§ **Exercise goal**
Go line by line through the data below, counting each one that has "down", and give the final count only.

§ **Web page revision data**
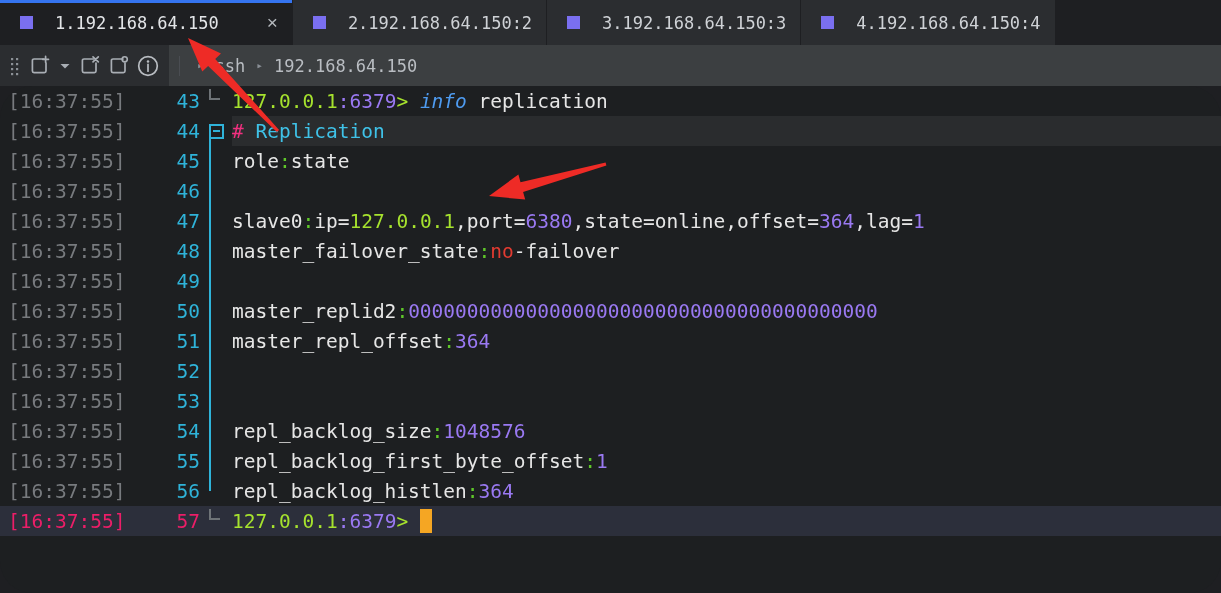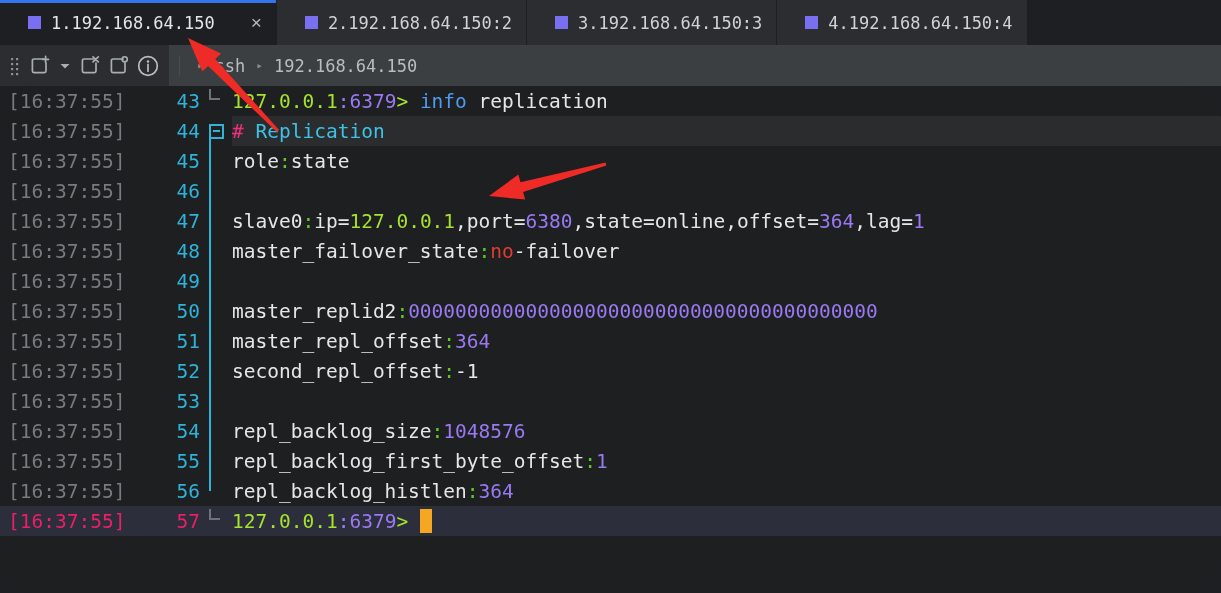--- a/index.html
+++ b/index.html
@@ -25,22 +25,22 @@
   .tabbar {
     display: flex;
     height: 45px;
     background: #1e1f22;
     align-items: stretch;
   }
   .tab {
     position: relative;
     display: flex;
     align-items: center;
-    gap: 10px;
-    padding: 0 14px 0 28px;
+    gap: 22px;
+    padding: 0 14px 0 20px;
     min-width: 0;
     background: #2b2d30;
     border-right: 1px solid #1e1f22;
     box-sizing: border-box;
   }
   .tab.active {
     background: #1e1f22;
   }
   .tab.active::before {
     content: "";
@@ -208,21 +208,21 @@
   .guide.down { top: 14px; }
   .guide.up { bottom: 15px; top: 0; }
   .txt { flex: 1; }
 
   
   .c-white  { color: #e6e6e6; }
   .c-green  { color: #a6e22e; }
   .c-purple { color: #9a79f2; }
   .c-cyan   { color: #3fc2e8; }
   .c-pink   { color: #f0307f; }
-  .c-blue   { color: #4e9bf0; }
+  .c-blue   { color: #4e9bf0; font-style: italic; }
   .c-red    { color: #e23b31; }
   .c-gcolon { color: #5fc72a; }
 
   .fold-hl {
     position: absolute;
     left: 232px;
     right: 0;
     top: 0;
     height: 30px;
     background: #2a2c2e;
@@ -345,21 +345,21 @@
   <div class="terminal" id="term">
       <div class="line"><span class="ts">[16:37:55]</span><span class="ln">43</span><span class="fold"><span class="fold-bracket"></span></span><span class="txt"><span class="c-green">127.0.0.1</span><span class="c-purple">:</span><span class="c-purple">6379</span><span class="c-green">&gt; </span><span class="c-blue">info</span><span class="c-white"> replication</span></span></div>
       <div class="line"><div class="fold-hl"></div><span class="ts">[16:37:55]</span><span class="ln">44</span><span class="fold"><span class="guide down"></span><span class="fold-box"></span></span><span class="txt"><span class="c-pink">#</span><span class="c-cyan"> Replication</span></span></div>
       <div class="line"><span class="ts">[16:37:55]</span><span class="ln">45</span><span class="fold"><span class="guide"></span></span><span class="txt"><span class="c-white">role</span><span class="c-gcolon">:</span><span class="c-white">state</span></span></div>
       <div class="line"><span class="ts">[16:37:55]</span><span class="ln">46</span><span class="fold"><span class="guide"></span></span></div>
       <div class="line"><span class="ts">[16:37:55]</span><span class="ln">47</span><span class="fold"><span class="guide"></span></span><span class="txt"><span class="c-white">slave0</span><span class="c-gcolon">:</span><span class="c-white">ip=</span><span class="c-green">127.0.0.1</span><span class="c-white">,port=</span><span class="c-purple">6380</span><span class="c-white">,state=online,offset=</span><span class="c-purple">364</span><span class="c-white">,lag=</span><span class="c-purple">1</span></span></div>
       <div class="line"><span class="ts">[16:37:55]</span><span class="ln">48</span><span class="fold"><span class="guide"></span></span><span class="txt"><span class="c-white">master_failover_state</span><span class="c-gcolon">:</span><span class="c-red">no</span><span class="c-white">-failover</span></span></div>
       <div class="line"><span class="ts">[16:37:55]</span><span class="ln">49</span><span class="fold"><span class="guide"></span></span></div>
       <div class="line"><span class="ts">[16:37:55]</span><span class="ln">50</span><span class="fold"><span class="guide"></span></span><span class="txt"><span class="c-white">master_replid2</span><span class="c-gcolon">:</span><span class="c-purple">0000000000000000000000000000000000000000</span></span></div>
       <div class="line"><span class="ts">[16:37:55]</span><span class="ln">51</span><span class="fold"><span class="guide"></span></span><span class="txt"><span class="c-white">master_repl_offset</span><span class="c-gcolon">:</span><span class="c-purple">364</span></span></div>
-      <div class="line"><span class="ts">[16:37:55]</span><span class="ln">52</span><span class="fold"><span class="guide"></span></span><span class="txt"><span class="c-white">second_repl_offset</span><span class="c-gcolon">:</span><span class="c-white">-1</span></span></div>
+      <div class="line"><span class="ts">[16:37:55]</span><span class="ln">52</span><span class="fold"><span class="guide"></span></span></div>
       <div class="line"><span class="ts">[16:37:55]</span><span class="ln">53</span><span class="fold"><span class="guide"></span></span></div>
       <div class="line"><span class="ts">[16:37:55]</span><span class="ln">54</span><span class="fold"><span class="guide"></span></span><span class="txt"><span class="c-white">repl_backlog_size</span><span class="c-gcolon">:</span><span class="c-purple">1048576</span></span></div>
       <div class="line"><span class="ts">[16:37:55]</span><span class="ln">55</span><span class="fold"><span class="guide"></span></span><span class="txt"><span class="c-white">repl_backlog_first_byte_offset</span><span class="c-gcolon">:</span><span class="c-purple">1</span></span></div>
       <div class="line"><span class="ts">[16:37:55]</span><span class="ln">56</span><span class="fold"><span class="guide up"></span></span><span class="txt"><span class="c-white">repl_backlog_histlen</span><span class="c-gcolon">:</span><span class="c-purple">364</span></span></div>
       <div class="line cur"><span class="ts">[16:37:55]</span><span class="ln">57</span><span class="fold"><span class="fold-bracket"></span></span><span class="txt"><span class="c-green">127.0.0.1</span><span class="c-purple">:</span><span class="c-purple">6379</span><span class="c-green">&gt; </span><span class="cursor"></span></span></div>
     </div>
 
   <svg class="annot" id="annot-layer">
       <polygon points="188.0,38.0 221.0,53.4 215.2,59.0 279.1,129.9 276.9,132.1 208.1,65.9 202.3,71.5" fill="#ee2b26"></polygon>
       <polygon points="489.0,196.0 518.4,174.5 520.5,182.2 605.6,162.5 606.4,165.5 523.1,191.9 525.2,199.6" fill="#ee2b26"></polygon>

§ **Response box**
2